Хорошенькую, белокурую, остроносую Каролину Тейсс позабавила пылкая некрасивая девушка. Но Эллен Розендорф даже не улыбнулась. Пестрое общество собрал сегодня Густав Опперман. Эллен Розендорф, высокая, стройная, смуглокожая, с удлиненными глазами, знает Густава по теннисному клубу «Красное и белое». Она любит общество, спорт, флирт; контрастное сочетание снобизма и библейской внешности придает ей особую пикантность. У нее острый язык, она мастерица отпускать злые шутки. Она из числа тех молодых еврейских женщин, с которыми флиртует кронпринц; весь город облетело замечание, сделанное ею кронпринцу, когда машина, которой он правил, едва не разбилась: «Правьте осторожней, monsieur! Вообразите себе картину: мы лежим под разбитой машиной – сплошное неразличимое месиво. И, о ужас! еврейские кости могли бы попасть в потсдамский мавзолей, а гогенцоллерновские – на еврейское кладбище Вейсензее». Она и с Густавом почти никогда не изменяла этому тону; они обычно болтали о тысяче пустяков, о которых говорят богатые досужие берлинцы. И только. И все же их связывает нечто большее, чем мимолетное влечение. Он знает, что ее снобизм – защитная маска, на самом же деле она меланхолик, терзаемый суетной пустотой своего существования. И она чувствует в нем, в Густаве, родственные черты, только гораздо более скрытые, в которых он сам себе не хочет признаться. Эллен смотрит на Рут Опперман, не улыбаясь, с любопытством. Превратить Рут в светскую барышню было бы при желании нетрудно, но попытка из берлинской барышни сделать такую Рут Опперман почти во всех случаях потерпела бы неудачу.

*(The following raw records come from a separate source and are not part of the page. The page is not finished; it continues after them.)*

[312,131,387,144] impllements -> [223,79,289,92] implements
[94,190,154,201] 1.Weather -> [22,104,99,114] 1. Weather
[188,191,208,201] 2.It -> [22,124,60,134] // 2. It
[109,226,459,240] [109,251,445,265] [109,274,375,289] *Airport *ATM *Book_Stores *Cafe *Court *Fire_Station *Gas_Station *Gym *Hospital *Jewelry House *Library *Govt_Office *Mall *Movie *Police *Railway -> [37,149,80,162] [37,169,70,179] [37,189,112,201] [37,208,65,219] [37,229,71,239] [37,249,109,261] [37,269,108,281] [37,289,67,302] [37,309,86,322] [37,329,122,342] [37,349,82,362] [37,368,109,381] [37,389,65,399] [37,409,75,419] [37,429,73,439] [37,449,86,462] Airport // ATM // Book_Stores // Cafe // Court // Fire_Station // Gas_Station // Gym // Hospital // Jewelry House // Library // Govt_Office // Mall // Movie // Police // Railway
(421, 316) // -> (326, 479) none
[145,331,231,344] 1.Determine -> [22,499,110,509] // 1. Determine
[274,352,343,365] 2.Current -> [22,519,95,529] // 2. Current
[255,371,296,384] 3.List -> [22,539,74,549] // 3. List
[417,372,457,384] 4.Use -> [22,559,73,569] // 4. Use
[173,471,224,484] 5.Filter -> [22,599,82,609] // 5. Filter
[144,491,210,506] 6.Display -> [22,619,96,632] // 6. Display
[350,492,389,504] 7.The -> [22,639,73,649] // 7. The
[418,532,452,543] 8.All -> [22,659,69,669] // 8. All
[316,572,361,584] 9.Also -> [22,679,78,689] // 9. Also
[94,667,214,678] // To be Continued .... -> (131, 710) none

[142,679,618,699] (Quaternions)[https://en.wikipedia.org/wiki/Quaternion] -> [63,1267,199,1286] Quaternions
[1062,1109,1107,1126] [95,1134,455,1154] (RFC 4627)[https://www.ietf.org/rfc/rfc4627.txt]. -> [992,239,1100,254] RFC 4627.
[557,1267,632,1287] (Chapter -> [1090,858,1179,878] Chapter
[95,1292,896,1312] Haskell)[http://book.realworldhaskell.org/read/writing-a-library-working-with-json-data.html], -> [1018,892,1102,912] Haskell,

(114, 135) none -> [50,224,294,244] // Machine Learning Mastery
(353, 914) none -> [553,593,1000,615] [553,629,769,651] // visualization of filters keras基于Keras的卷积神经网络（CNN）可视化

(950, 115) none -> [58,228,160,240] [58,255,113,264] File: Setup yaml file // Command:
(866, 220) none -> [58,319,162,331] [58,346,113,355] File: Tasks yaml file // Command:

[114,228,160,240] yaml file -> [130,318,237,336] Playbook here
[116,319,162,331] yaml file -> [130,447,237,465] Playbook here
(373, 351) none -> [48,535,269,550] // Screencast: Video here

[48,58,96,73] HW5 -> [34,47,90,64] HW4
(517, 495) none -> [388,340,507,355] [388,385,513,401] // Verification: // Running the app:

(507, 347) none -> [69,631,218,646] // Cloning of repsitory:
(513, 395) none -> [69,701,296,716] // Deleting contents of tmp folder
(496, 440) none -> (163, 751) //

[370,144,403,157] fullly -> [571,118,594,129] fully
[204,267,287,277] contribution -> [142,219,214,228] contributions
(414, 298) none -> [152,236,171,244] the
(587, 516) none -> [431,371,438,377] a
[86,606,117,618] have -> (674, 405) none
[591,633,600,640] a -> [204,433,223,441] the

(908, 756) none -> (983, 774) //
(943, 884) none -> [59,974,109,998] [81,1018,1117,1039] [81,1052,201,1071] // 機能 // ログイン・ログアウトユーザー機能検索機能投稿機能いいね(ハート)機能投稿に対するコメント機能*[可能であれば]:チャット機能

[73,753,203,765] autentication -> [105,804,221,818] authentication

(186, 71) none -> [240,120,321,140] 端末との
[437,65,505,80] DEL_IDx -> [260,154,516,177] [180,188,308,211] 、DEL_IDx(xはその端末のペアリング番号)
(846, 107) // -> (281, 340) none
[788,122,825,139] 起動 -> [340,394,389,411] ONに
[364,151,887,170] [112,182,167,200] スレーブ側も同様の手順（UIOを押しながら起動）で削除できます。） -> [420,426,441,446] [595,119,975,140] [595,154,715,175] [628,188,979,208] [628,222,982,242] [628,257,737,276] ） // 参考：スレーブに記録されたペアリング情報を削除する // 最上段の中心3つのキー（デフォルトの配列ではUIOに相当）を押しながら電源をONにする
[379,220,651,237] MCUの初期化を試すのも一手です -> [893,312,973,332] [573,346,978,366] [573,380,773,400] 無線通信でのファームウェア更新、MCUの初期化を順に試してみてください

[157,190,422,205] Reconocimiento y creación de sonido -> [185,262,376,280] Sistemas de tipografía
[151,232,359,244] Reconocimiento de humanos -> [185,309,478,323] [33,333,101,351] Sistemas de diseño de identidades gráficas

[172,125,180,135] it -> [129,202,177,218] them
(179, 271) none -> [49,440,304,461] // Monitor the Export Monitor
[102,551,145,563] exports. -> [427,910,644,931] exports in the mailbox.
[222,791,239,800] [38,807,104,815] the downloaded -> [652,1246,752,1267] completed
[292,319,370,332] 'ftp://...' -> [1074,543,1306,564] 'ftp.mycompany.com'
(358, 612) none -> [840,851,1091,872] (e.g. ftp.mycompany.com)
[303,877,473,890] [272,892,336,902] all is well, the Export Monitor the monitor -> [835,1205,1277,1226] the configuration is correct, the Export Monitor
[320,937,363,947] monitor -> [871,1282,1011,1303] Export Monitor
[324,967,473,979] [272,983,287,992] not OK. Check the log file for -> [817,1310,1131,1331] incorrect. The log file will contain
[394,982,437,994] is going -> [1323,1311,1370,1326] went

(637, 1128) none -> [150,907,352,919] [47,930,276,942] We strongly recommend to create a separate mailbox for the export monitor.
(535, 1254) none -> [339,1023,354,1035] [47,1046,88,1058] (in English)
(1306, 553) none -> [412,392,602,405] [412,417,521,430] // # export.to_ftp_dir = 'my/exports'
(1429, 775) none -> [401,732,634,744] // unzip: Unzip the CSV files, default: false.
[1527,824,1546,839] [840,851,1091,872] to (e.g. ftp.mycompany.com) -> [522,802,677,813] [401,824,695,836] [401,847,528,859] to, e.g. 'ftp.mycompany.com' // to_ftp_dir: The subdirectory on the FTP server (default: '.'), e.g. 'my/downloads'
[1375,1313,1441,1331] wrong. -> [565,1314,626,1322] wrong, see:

Профессор Эдгар Опперман, медик, беседует с господином Франсуа, директором гимназии королевы Луизы. Темно-русый Эдгар, несколько грузный, как все Опперманы, но вместе с тем очень подвижный, высмеивает нелепую произвольность всех расовых теорий. Сколько проделано исследований крови, измерений черепа, исследований свойств волос – и все безрезультатно. Эдгар Опперман говорит живо, без тени профессорского менторства, много и быстро жестикулируя; руки у него легкие, не такие мясистые, как у других Опперманов, руки выдающегося хирурга.
– Я никогда не замечал, – заключил он, улыбаясь, – чтобы гортань так называемого арийца иначе реагировала на определенные раздражения, чем гортань семита.
Сам он не был ни евреем, ни христианином, ни семитом, ни арийцем. Он был ларингологом, ученым, настолько верящим в науку, что у него не оставалось даже презрения, гнева или сострадания к авторам и последователям расовой теории.